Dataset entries
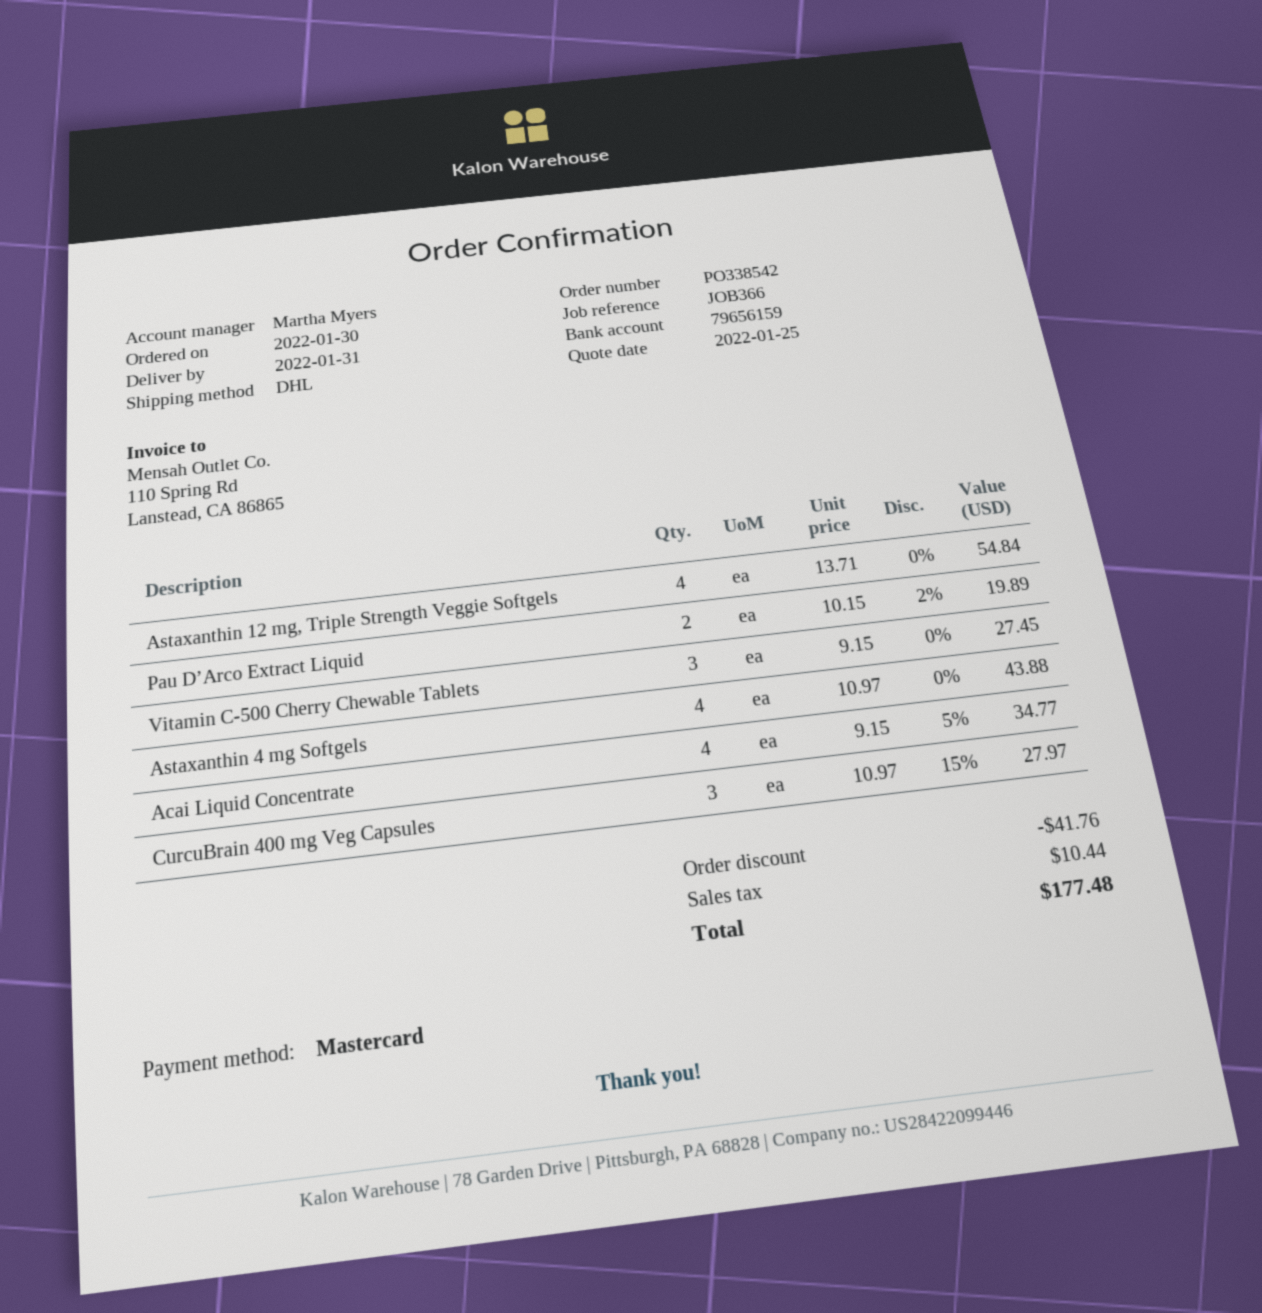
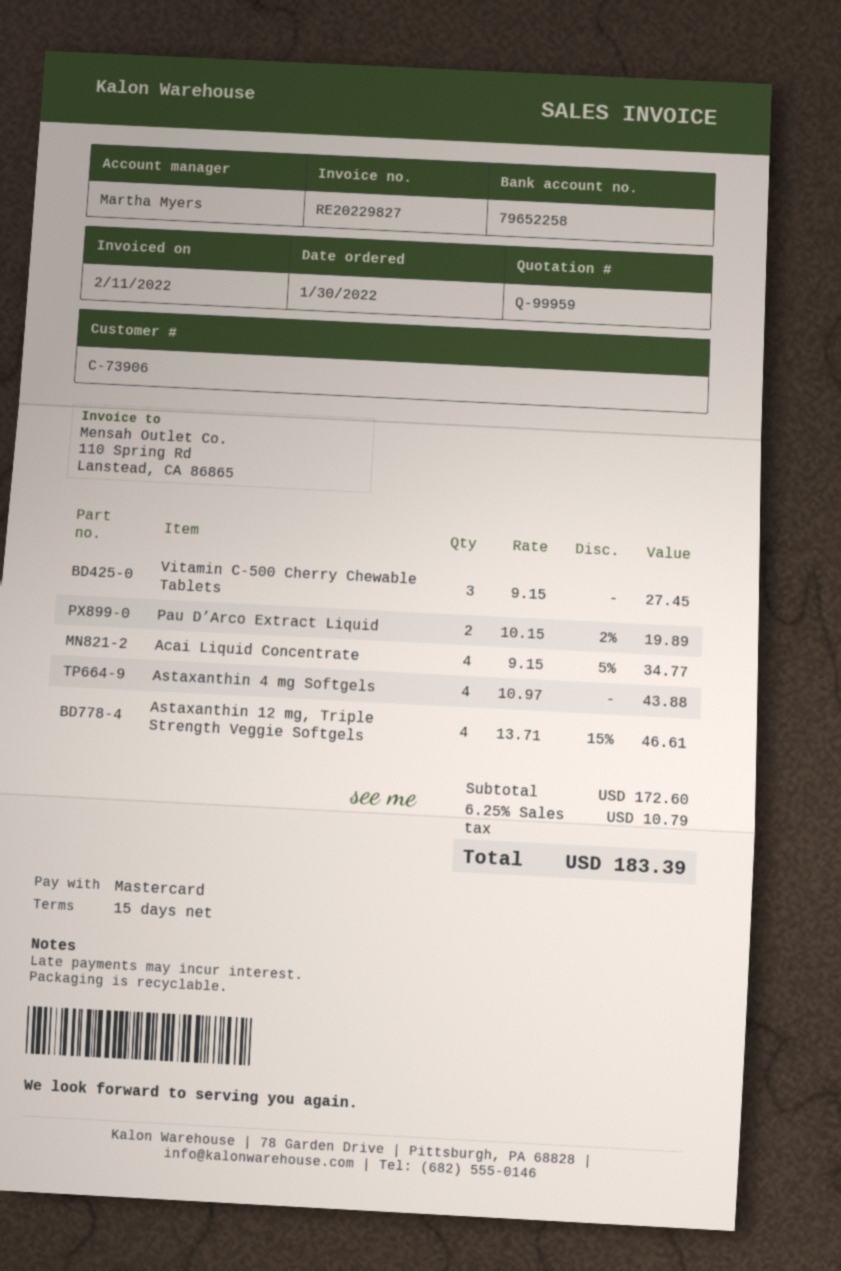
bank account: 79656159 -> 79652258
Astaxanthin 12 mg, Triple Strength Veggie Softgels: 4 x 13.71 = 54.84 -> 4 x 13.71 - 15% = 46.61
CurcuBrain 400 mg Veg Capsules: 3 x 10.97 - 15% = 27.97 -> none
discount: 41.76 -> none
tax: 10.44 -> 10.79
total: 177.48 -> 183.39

▶ [WHAT TO DO]: All records should be output exactly, with the pictures left out.

▶ [TASK ANSWER]:
bank account: 79656159 -> 79652258
Astaxanthin 12 mg, Triple Strength Veggie Softgels: 4 x 13.71 = 54.84 -> 4 x 13.71 - 15% = 46.61
CurcuBrain 400 mg Veg Capsules: 3 x 10.97 - 15% = 27.97 -> none
discount: 41.76 -> none
tax: 10.44 -> 10.79
total: 177.48 -> 183.39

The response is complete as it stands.